Institut National de la Santé et de la Recherche Médicale, Paris, France.
Front Bioinform. 2023 Aug 4;3:1191961. doi: 10.3389/fbinf.2023.1191961. eCollection 2023.
Important quantities of biological data can today be acquired to characterize cell types and states, from various sources and using a wide diversity of methods, providing scientists with more and more information to answer challenging biological questions. Unfortunately, working with this amount of data comes at the price of ever-increasing data complexity. This is caused by the multiplication of data types and batch effects, which hinders the joint usage of all available data within common analyses. Data integration describes a set of tasks geared towards embedding several datasets of different origins or modalities into a joint representation that can then be used to carry out downstream analyses. In the last decade, dozens of methods have been proposed to tackle the different facets of the data integration problem, relying on various paradigms. This review introduces the most common data types encountered in computational biology and provides systematic definitions of the data integration problems. We then present how machine learning innovations were leveraged to build effective data integration algorithms, that are widely used today by computational biologists. We discuss the current state of data integration and important pitfalls to consider when working with data integration tools. We eventually detail a set of challenges the field will have to overcome in the coming years.

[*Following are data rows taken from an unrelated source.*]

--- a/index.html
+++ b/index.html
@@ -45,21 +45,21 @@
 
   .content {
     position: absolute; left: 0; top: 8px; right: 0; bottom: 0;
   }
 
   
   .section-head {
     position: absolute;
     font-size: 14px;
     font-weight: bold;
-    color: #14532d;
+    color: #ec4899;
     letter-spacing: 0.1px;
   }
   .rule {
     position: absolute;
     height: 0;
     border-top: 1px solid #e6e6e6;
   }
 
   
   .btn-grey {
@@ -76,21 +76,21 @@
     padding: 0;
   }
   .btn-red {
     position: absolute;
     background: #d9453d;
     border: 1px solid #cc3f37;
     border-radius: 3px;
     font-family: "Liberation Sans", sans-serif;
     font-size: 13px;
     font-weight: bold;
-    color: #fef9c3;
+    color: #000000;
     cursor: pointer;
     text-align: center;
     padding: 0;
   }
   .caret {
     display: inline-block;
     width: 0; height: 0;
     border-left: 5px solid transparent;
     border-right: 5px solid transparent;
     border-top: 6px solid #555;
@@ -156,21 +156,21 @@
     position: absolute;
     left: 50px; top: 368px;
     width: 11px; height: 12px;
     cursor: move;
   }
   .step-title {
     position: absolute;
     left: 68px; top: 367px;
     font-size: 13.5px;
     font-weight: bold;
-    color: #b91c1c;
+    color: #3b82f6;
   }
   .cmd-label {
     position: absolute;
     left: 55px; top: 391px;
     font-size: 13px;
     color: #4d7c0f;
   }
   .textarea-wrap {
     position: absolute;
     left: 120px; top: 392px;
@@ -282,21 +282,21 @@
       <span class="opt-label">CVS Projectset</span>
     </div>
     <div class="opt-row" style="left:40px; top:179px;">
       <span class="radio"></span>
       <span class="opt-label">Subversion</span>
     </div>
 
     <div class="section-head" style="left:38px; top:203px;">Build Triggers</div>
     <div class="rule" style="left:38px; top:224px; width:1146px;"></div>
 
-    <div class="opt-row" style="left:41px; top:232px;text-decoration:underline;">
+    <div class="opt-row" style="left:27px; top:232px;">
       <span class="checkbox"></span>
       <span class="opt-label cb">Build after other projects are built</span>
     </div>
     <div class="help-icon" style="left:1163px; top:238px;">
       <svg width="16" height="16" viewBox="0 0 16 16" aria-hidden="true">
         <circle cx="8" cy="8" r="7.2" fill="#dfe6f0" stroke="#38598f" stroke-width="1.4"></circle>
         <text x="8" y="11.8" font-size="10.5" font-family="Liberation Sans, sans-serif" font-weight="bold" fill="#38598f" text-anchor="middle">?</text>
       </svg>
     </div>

如今,可以从各种来源并使用多种多样的方法获取大量重要的生物学数据,以表征细胞类型和状态,这为科学家提供了越来越多的信息来回答具有挑战性的生物学问题。不幸的是,处理如此大量的数据是以数据复杂性不断增加为代价的。这是由数据类型的增加和批次效应导致的,这阻碍了在常规分析中对所有可用数据的联合使用。数据整合描述了一组任务,旨在将几个不同来源或模态的数据集嵌入到一个联合表示中,然后可用于进行下游分析。在过去十年中,已经提出了几十种方法来解决数据整合问题的不同方面,这些方法依赖于各种范式。本综述介绍了计算生物学中遇到的最常见数据类型,并提供了数据整合问题的系统定义。然后,我们展示了如何利用机器学习创新来构建有效的数据整合算法,这些算法如今被计算生物学家广泛使用。我们讨论了数据整合的现状以及在使用数据整合工具时需要考虑的重要陷阱。我们最终详细阐述了该领域在未来几年必须克服的一系列挑战。